Qualquer
canto, um dia que parece ser hoje.
Dindi,
querida.
Mal tenho tirado notas no meu
violão. Nem tenho procurado, também. Não consigo me aproximar dele, as notas
são tão já dele como esta dor é tão somente minha. E ficamos, nós dois assim,
calados. Escrevo-te, não procurando palavras para qualquer coisa, nem a alegria
que um dia por ventura possa ter atravessado meu sorriso – não posso querer
fazer da dor minha ilusão. Tampouco reajo de imediato às coisas que me
acontecem. Não pense que é por falta de força, ou algo do tipo. É que vivo
nessa tensão de cordas de violino! Bem sabes, acredito.
Estranhamente, tenho acordado mais
tarde que o de costume. Meus dias, você sabe, começam junto com o caminho do
sol.
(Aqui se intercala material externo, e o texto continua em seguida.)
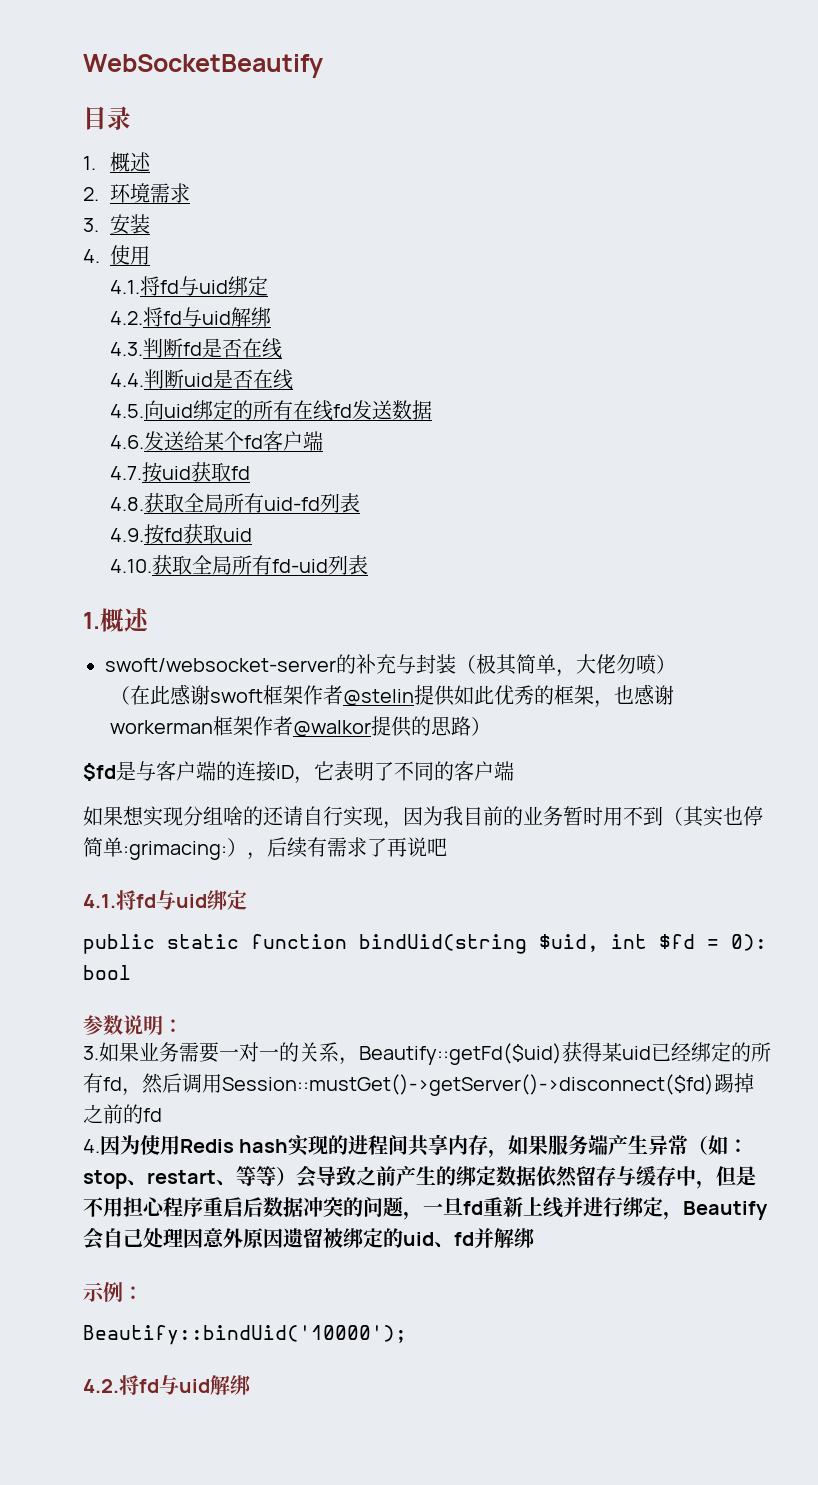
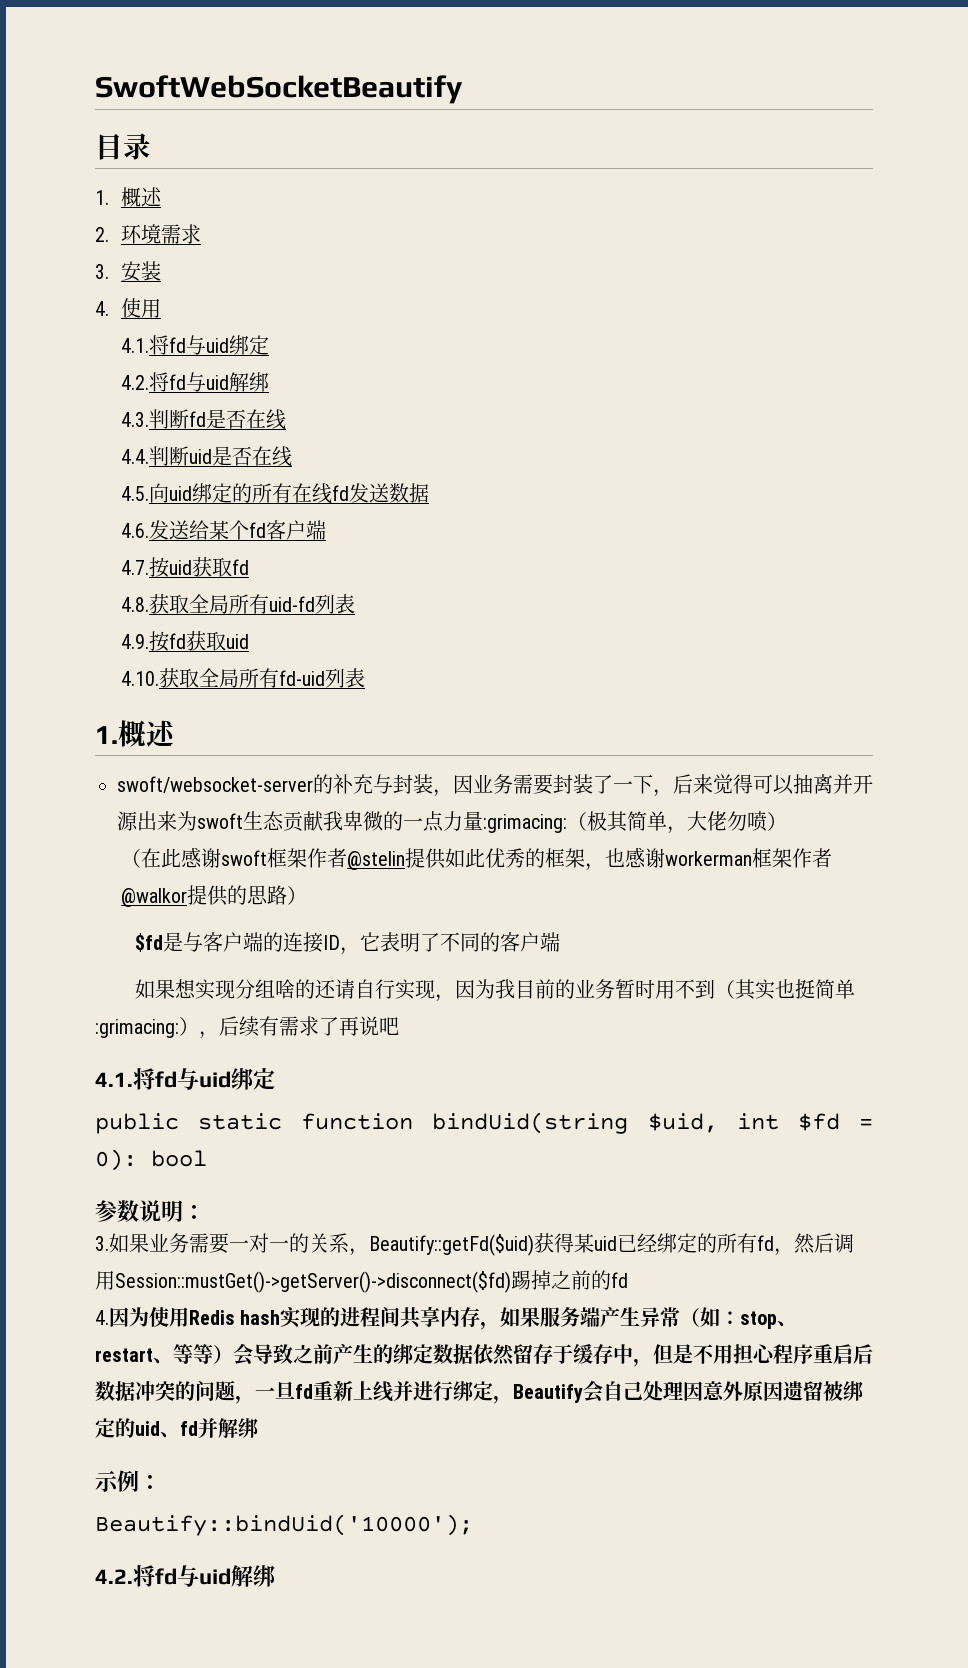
[83,54,323,78] WebSocketBeautify -> [95,75,463,104] SwoftWebSocketBeautify
(456, 664) none -> [433,774,873,797] [117,811,567,833] ，因业务需要封装了一下，后来觉得可以抽离并开源出来为swoft生态贡献我卑微的一点力量:grimacing:
[743,806,763,826] 停 -> [794,979,815,999] 挺
[616,1166,636,1186] 与 -> [553,1344,573,1364] 于

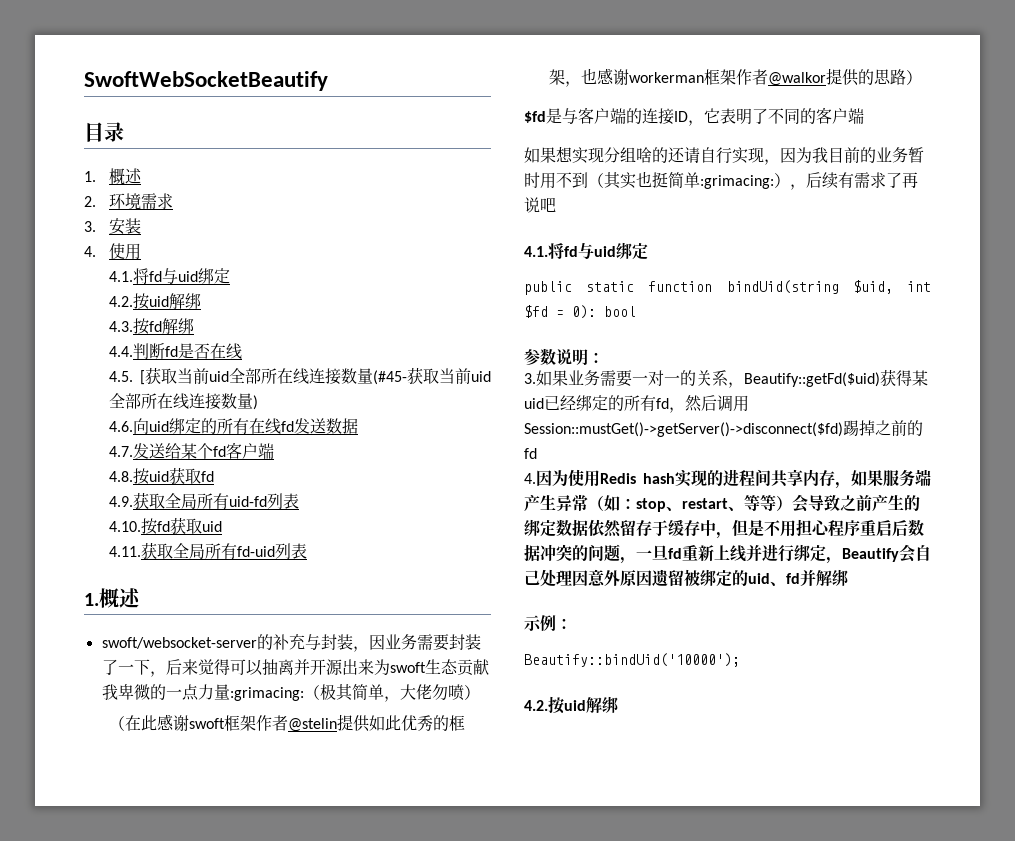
[149,372,207,392] 将fd与 -> [133,293,150,310] 按
(150, 419) none -> [133,318,195,335] [109,346,134,357] 按fd解绑 // 4.4.
[121,446,293,467] [121,486,150,501] 4.4.判断uid是否在线 // 4.5. -> [109,367,491,385] [109,393,259,410] [109,421,134,432] 4.5. [获取当前uid全部所在线连接数量(#45-获取当前uid全部所在线连接数量) // 4.6.
[121,523,150,538] 4.6. -> [109,446,134,457] 4.7.
[121,560,150,575] 4.7. -> [109,471,134,482] 4.8.
[121,597,150,612] 4.8. -> [109,496,134,507] 4.9.
[121,634,150,649] 4.9. -> [109,521,142,532] 4.10.
[121,671,160,686] 4.10. -> [109,546,142,557] 4.11.
[133,1565,199,1587] 将fd与 -> [548,696,565,714] 按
Tenho levantado, ultimamente, quando o ardor do sol já está posto. E com
uma vontade louca – leia-se louquíssima- de voltar a ver um Almodóvar. Aquelas
cores sobrepostas em tons rasgados, lúcidos, prosaicamente poéticos. As
comédias em tons melodiosos, rimando com os personagens. Essa passionalidade
presente no sangue espanhol, visto num filme do Pedro, ou mesmo aqui do lado,
num tango argentino. Sim, o Belchior certamente canta, lembra? Deve ser alguma
nostalgia irremediável do nosso tempo. É isso.
Mas me conta, e você? Ainda imersa
no seu poetinha? Ah, e por falar nele, você sabia – descobri essa semana, e fiquei
completamente embasbacado! – que ele teve um romance com a Hilda Hilst?! Nunca
que eu imaginava, juro! Mas deve ter sido uma paixão e tanto: a obscena senhora
Hilst e o boêmio Vinícius, numa carta de amor tresloucada escrita a quatro
mãos. É que os amores tem essas invenções meio bucólicas, mesmo.
Eu sinto como se o mundo estivesse
entrando por debaixo das unhas, eu me agarrando às minhas paixões de 15 em 15
minutos. Acabei por me desafiar a caber em qualquer canto – inventado ou não,
dado a mim ou não. Ousado, eu e meu orgulho adentrando espaços intocados. Você
me reclamava tanto, isso! Ah, Dindi, se tu soubesses.. Fico aqui, desembrulhado
meus limites – as janelas abertas, o vento correndo pela casa feito criança.
Ele atravessa meus restos, contidos nas caixas que ainda não desfiz. Te disse
que me mudei pra esse apartamento aqui há pouco tempo?
Pois é, acho que meus olhos cansaram
da nossa casa. Tudo que produzi, desde a sua partida, foram olheiras e mais
olheiras. Passava as madrugadas soluçando algum livro, lendo e escrevendo a
conta-gotas – eu todo inflado na minha pose de escritor. Não que eu espere que
as coisas mudem aqui, e que com meus
incensos-mandalas-poesias-textos-músicas-e-canções-de-apartamento eu possa
enfrentar tua ausência e te esquecer, como manda o figurino para amores
mal-acabados ou mal resolvidos. Não tenho nem fôlego pra isso! Só estava muito
abarrotado, com os olhos embotados das mesmas paredes.
Nos meus fones de ouvido, continuam
a transitar o teu poetinha, o Chico e o Cícero. Ainda ando na Paulista, com
aquela camisa que você gosta e os óculos escuros escorregando no meu rosto.
Aquela minha velha indisposição, meu comodismo incômodo, não me permite abotoar
meus dias com alguma coisa diferente. Não sou tão escultor quanto você, meu bem.
Meu humor intraduzível – irascível, você diz - passeia intermitente por cada
hora. No volume de festas da cidade, não compareço a nenhuma delas. Meu hábito
de ficar trancado em casa a maior parte do tempo vai roendo aos poucos essa
borda espessa do cotidiano.
Enfim. Por favor, ou por clamor,
calor ou qualquer outra coisa assim – me dá notícias suas. Um beijo, do teu
terno e eterno
M.
Post
scriptum: você me ligou enquanto escrevia essa carta. Desculpe não atender.